> [Exercise directions]:
Show all lines from the data that include the word "Pairs".

_ _ _ _ _

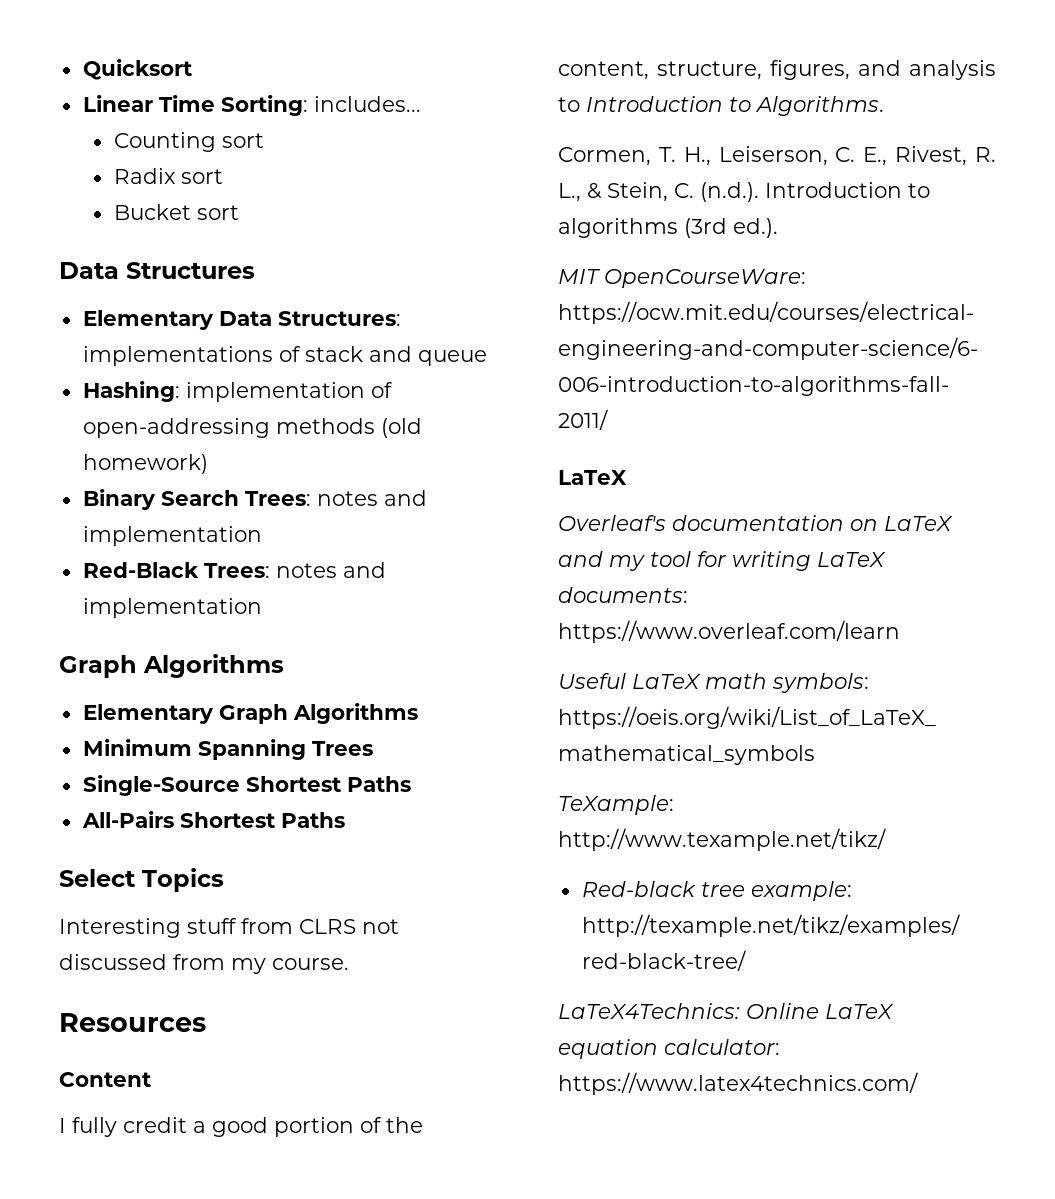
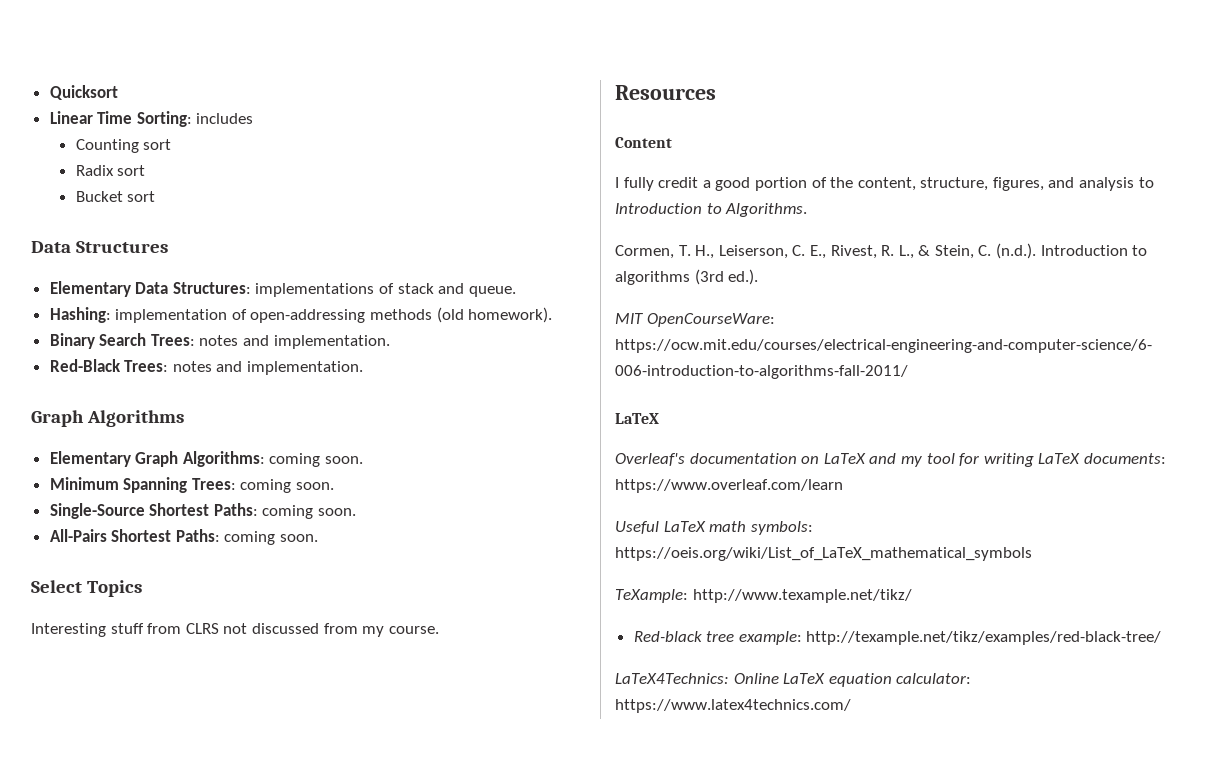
- Linear Time Sorting: includes...
+ Linear Time Sorting: includes
- Elementary Data Structures: implementations of stack and queue
+ Elementary Data Structures: implementations of stack and queue.
- Hashing: implementation of open-addressing methods (old homework)
+ Hashing: implementation of open-addressing methods (old homework).
- Binary Search Trees: notes and implementation
+ Binary Search Trees: notes and implementation.
- Red-Black Trees: notes and implementation
+ Red-Black Trees: notes and implementation.
- Elementary Graph Algorithms
+ Elementary Graph Algorithms: coming soon.
- Minimum Spanning Trees
+ Minimum Spanning Trees: coming soon.
- Single-Source Shortest Paths
+ Single-Source Shortest Paths: coming soon.
- All-Pairs Shortest Paths
+ All-Pairs Shortest Paths: coming soon.

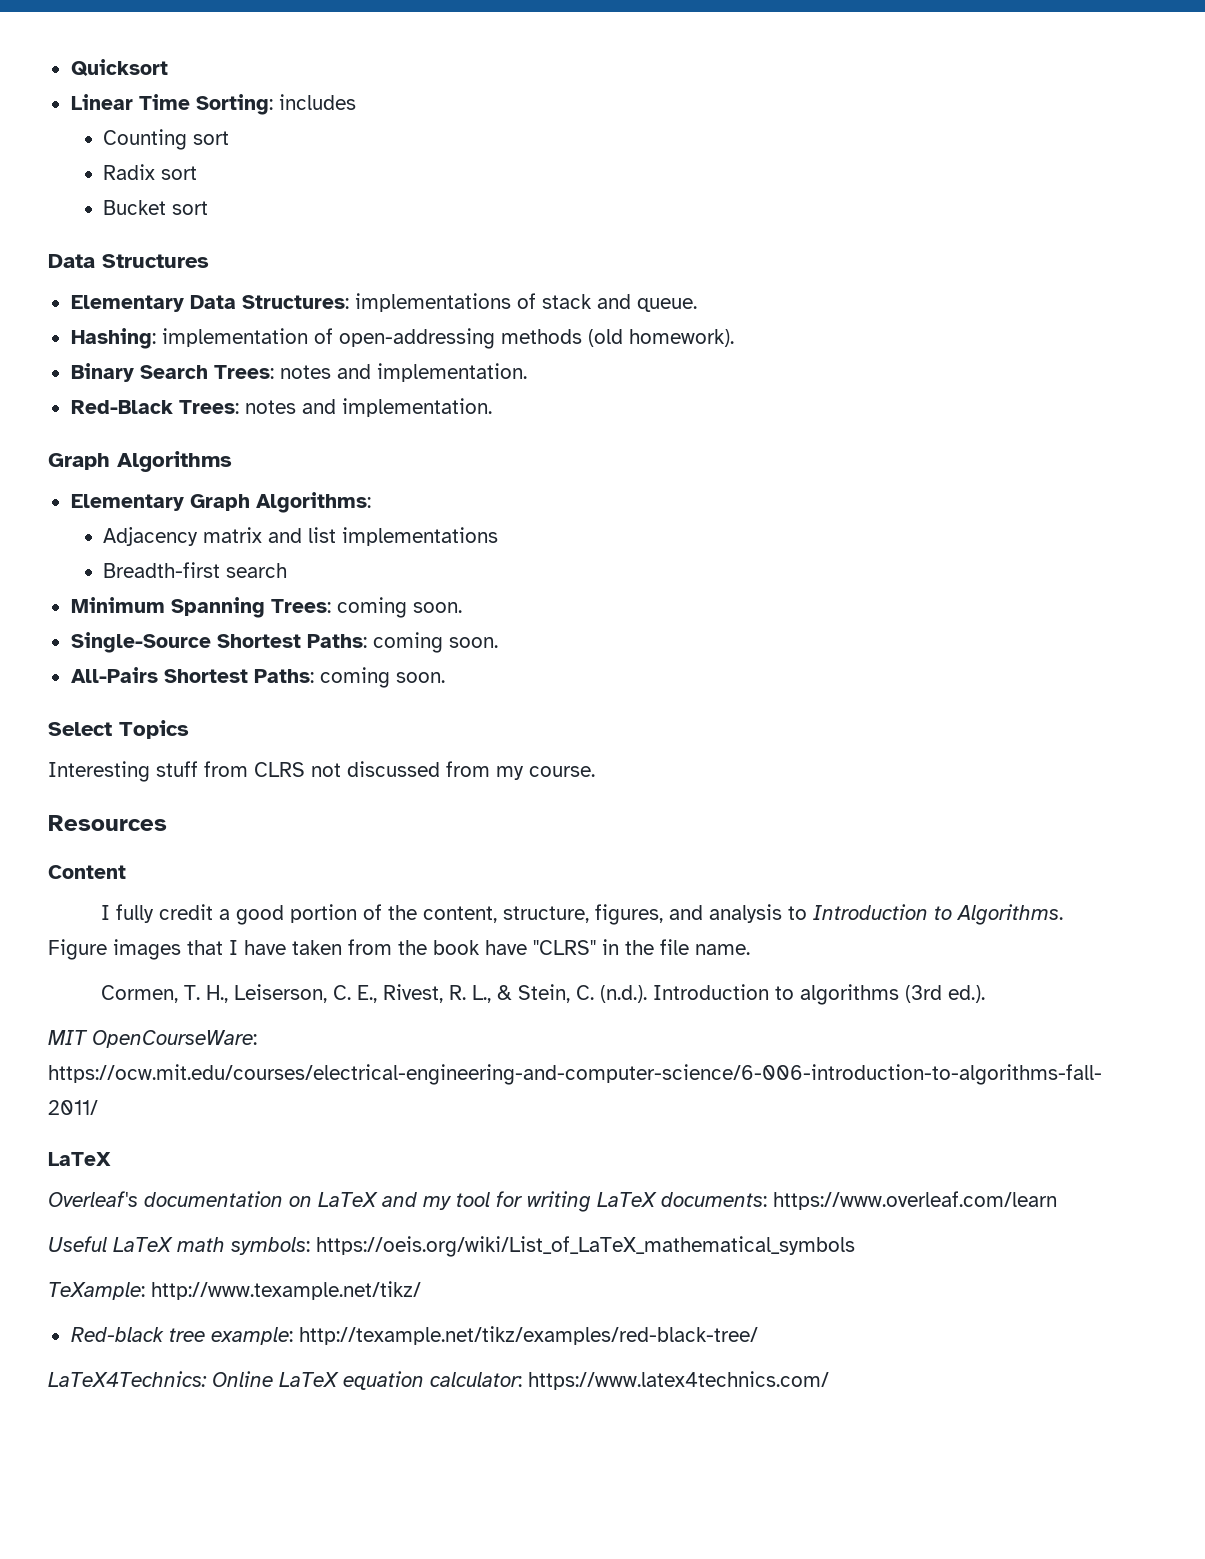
- Elementary Graph Algorithms: coming soon.
+ Elementary Graph Algorithms:
+ Adjacency matrix and list implementations
+ Breadth-first search
+ Figure images that I have taken from the book have "CLRS" in the file name.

_ _ _ _ _

> [Exercise answer]:
- All-Pairs Shortest Paths
+ All-Pairs Shortest Paths: coming soon.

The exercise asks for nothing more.